At the same time the Noosa Parks Association was looking to expand the green belt wherever it could, even across the river in Cooloola, where they found an unexpected ally in Premier Joh Bjelke-Petersen.

“When the Parks Association was founded in 1962, just one percent of Noosa Shire was National Park. By 1982 it was more than 10 percent, a lot of that being Cooloola.

“Today it’s 45 percent, making Noosa undeniably ‘Different by nature.’

“How another 35 percent of green was added over the past four decades is a very big story in itself, and there’s no one better to tell it than Dr Michael Gloster.”

THE NEXT STEPS

Conserving the headland section of the Noosa National Park took a huge effort, Michael Gloster said, but there was a vital need to expand both north to Cooloola, and south to Coolum.
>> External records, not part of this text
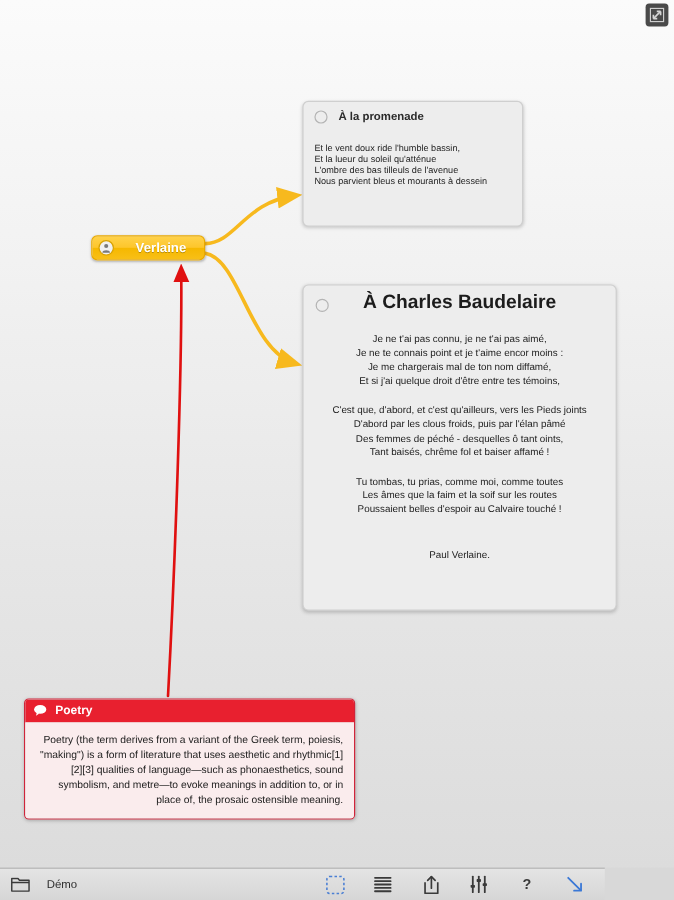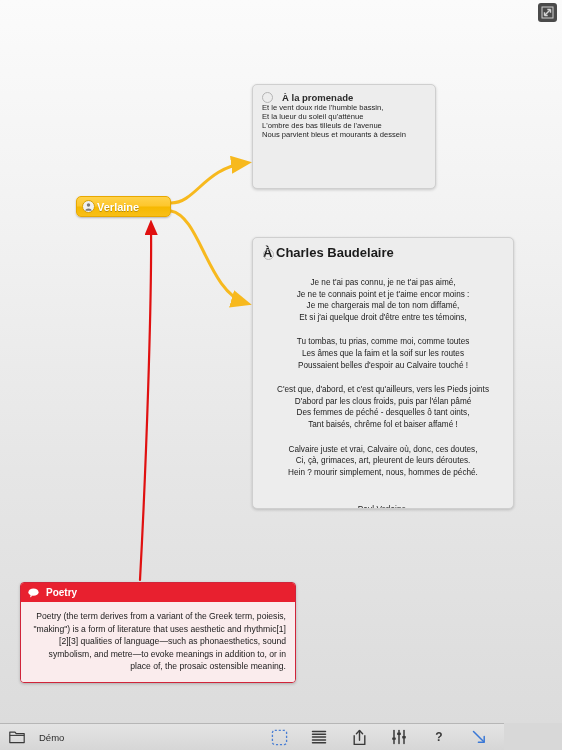--- a/index.html
+++ b/index.html
@@ -59,21 +59,21 @@
     background: #f0f0f0;
     border: 1px solid #d8a100;
     display: flex; align-items: center; justify-content: center;
     flex: 0 0 auto;
   }
   #node-verlaine .node-label {
     font-size: 11px;
     font-weight: bold;
     color: #fff;
     text-shadow: 0 1px 0 rgba(0,0,0,.25);
-    margin-left: 2px;
+    margin-left: 18px;
     white-space: nowrap;
   }
 
   
   .note-card {
     position: absolute;
     background: #ededed;
     border: 1px solid #cfcfcf;
     border-radius: 5px;
     box-shadow: 0 1px 3px rgba(0,0,0,.18);
@@ -81,21 +81,21 @@
     overflow: hidden;
   }
 
   #card-promenade {
     left: 252px; top: 84px;
     width: 184px; height: 105px;
     padding: 7px 9px 0 9px;
   }
   #card-promenade .card-head {
     display: flex; align-items: center;
-    margin-bottom: 0;
+    margin-bottom: 16px;
   }
   .circle-check {
     width: 11px; height: 11px;
     border-radius: 50%;
     border: 1px solid #b4b4b4;
     background: transparent;
     flex: 0 0 auto;
   }
   #card-promenade .card-title {
     font-size: 9.5px;
@@ -116,22 +116,22 @@
     padding: 8px 10px 0 10px;
   }
   #card-baudelaire .head-row {
     position: relative;
     height: 18px;
   }
   #card-baudelaire .circle-check {
     position: absolute; left: 0; top: 3px;
   }
   #card-baudelaire .poem-title {
-    text-align: left;
-    font-size: 13px;
+    text-align: center;
+    font-size: 16px;
     font-weight: bold;
     color: #1c1c1c;
     line-height: 14px;
   }
   #card-baudelaire .stanza {
     text-align: center;
     font-size: 8.2px;
     line-height: 11.6px;
     color: #1c1c1c;
     margin-top: 13px;
@@ -261,30 +261,27 @@
 
   <div id="card-baudelaire" class="note-card">
     <div class="head-row">
       <span class="circle-check"></span>
       <div class="poem-title">À Charles Baudelaire</div>
     </div>
     <div class="stanza" style="white-space:pre-line">Je ne t'ai pas connu, je ne t'ai pas aimé,
 Je ne te connais point et je t'aime encor moins :
 Je me chargerais mal de ton nom diffamé,
 Et si j'ai quelque droit d'être entre tes témoins,</div>
-    <div class="stanza" style="white-space:pre-line">Tu tombas, tu prias, comme moi, comme toutes
-Les âmes que la faim et la soif sur les routes
-Poussaient belles d'espoir au Calvaire touché !</div>
     <div class="stanza" style="white-space:pre-line">C'est que, d'abord, et c'est qu'ailleurs, vers les Pieds joints
 D'abord par les clous froids, puis par l'élan pâmé
 Des femmes de péché - desquelles ô tant oints,
 Tant baisés, chrême fol et baiser affamé !</div>
-    <div class="stanza" style="white-space:pre-line">Calvaire juste et vrai, Calvaire où, donc, ces doutes,
-Ci, çà, grimaces, art, pleurent de leurs déroutes.
-Hein ? mourir simplement, nous, hommes de péché.</div>
+    <div class="stanza" style="white-space:pre-line">Tu tombas, tu prias, comme moi, comme toutes
+Les âmes que la faim et la soif sur les routes
+Poussaient belles d'espoir au Calvaire touché !</div>
     <div class="signature">Paul Verlaine.</div>
   </div>
 
   <div id="card-poetry">
     <div class="poetry-head">
       <span class="bubble-icon">
         <svg width="11" height="10" viewBox="0 0 12 11">
           <ellipse cx="6" cy="4.6" rx="5.6" ry="4" fill="#ffffff"></ellipse>
           <path d="M2.8,7.6 L2.2,10.4 L5.2,8.3 Z" fill="#ffffff"></path>
         </svg>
Michael explained that how in the 1980s, together with shire chairman Noel Playford and other councillors, they came up with a way of extending the national park to Coolum.

“We needed a new strategy. The huge hold-up for a generation was the strip from Noosa Headland to Coolum being controlled by TM Burke.
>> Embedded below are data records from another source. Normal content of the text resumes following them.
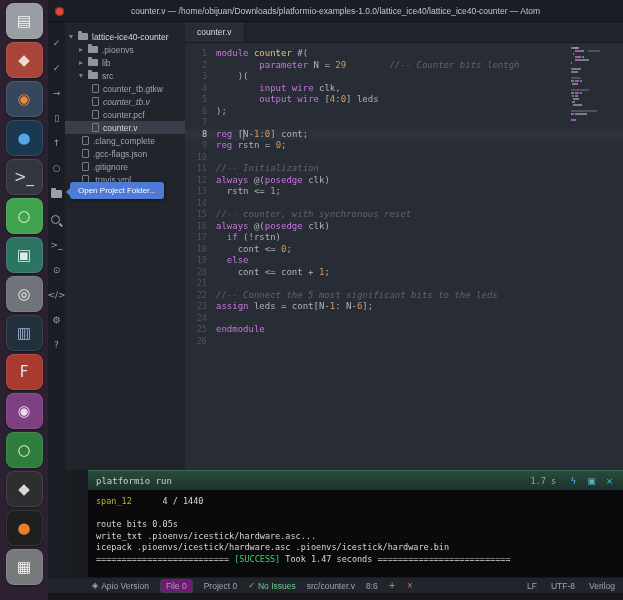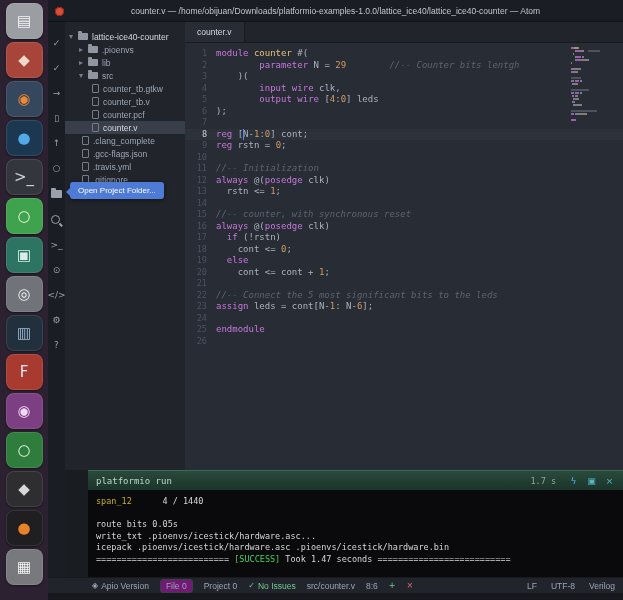--- a/index.html
+++ b/index.html
@@ -175,47 +175,47 @@
       </div>
       <div class="tree-row" style="padding-left: 14px;">
         <span class="chev">▾</span>
         <span class="folder-ico"></span>
         <span class="tree-label">src</span>
       </div>
       <div class="tree-row" style="padding-left: 24px;">
         <span class="file-ico"></span>
         <span class="tree-label">counter_tb.gtkw</span>
       </div>
+      <div class="tree-row" style="padding-left: 24px; font-style: italic;">
+        <span class="file-ico"></span>
+        <span class="tree-label">counter_tb.v</span>
+      </div>
       <div class="tree-row" style="padding-left: 24px;">
         <span class="file-ico"></span>
-        <span class="tree-label">counter_tb.v</span>
-      </div>
-      <div class="tree-row" style="padding-left: 24px;">
-        <span class="file-ico"></span>
         <span class="tree-label">counter.pcf</span>
       </div>
       <div class="tree-row sel" style="padding-left: 24px;">
         <span class="file-ico"></span>
         <span class="tree-label">counter.v</span>
       </div>
       <div class="tree-row" style="padding-left: 14px;">
         <span class="file-ico"></span>
         <span class="tree-label">.clang_complete</span>
       </div>
       <div class="tree-row" style="padding-left: 14px;">
         <span class="file-ico"></span>
         <span class="tree-label">.gcc-flags.json</span>
       </div>
       <div class="tree-row" style="padding-left: 14px;">
         <span class="file-ico"></span>
+        <span class="tree-label">.gitignore</span>
+      </div>
+      <div class="tree-row" style="padding-left: 14px;">
+        <span class="file-ico"></span>
         <span class="tree-label">.travis.yml</span>
-      </div>
-      <div class="tree-row" style="padding-left: 14px;">
-        <span class="file-ico"></span>
-        <span class="tree-label">.gitignore</span>
       </div>
       <div class="tree-row" style="padding-left: 14px;">
         <span class="file-ico"></span>
         <span class="tree-label">README.md</span>
       </div>
     </div>
 
   <div class="tooltip">Open Project Folder...</div>
 
   <div class="editor">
“They had been given a development lease for the entire coastal strip in return for building a road there.

“The Department of Main Roads had planned to have a future arterial road running along the shoreline of Lake Weyba, and TM Burke had expected to develop all of that land.”

Noosa Shire Council had asked TM Burke to prepare a master plan with a capacity of 100,000 to live there, Michael said.
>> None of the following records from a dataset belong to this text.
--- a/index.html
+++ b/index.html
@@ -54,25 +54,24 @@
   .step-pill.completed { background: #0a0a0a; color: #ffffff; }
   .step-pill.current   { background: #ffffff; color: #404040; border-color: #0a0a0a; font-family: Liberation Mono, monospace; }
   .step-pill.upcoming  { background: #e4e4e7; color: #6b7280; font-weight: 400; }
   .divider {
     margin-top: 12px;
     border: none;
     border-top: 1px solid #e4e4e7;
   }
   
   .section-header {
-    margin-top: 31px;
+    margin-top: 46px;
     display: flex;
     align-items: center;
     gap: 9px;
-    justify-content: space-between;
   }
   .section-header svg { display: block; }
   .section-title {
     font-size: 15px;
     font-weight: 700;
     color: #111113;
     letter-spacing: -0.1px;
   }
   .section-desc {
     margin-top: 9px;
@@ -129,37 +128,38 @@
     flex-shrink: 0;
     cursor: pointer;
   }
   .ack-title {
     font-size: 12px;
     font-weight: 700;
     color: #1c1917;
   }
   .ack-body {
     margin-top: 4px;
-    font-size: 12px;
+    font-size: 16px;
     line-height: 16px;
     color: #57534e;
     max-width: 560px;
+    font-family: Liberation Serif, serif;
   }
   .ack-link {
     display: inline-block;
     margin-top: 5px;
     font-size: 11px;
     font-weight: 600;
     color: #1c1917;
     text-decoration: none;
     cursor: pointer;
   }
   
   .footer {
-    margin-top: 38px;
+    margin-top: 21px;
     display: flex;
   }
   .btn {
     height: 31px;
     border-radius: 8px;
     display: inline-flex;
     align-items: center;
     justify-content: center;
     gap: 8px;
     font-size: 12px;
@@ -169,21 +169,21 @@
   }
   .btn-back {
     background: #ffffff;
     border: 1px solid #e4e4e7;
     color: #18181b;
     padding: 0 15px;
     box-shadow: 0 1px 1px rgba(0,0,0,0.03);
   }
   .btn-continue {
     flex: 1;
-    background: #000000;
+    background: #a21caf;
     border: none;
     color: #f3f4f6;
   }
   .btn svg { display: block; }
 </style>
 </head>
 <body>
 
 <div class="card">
The first step was to get the motorway rerouted to the west of Lake Weyba to where it is now – that took five years just to achieve.

The next step was to get that land between the existing communities to Lake Weyba included in the national park.

The late Cr Heather Melrose was relentless in studying archives, researching documents and she finally came up with the needle in the haystack, Michael said.

The development lease had never been defined to the western side.

It was then Premier Wayne Goss who agreed to the combining of Noosa Shire Council and State Government land in that parcel.

Yet it didn’t include the Marcus high dunes, that had resort development slated for it.

There was even a Big Rocket theme park proposed, together with an Emu Swamp residential development – inland from southern Peregian.

Since then the Noosa National Park has been extended to Stumers Creek, in association with the then Maroochy Shire, and subsequently got continuity behind Peregian Springs to Tewantin National Park.

It involved hundreds of NPA volunteers and thousands of Noosa residents, Michael said.

There was luck in the story but the inspiration provided for council staff in the 1980s by the new councillors, and the persistence they showed meant they were able to move what was thought to be the immovable objects of bureaucracy.

PEOPLE, PLACES AND SPACES

Besides bushfire, sand mining and residential development, the greatest threat to the national park, is a battle of the minds, Phil Jarratt said.

The pressures that have come over the past 30 odd years as to access to the national parks, whether it be a surfer or a jogger a wind surfer or jet ski, shows that these areas are being loved to death.

“It’s something we have to learn to live with. We don’t think politics, we think what’s good for the country,” Phil Jarratt said.

The question is, how do we ensure there are spaces – not just manicured recreational areas but wilderness such as Noosa National Park where fragile landscapes can be protected?

Michael Gloster tried to put it into some sort of perspective in that until about 20 years ago, national parks had certain behaviours that were allowed and others weren’t – but that approach changed.

While we recognise these are important areas to conserve, we have to understand there needs to be some recreational uses.

What is profoundly happening is a certain percentage of people have a sense of entitlement that is downright rude – whether it be at the car park, what they bring into the park or how they utilise it.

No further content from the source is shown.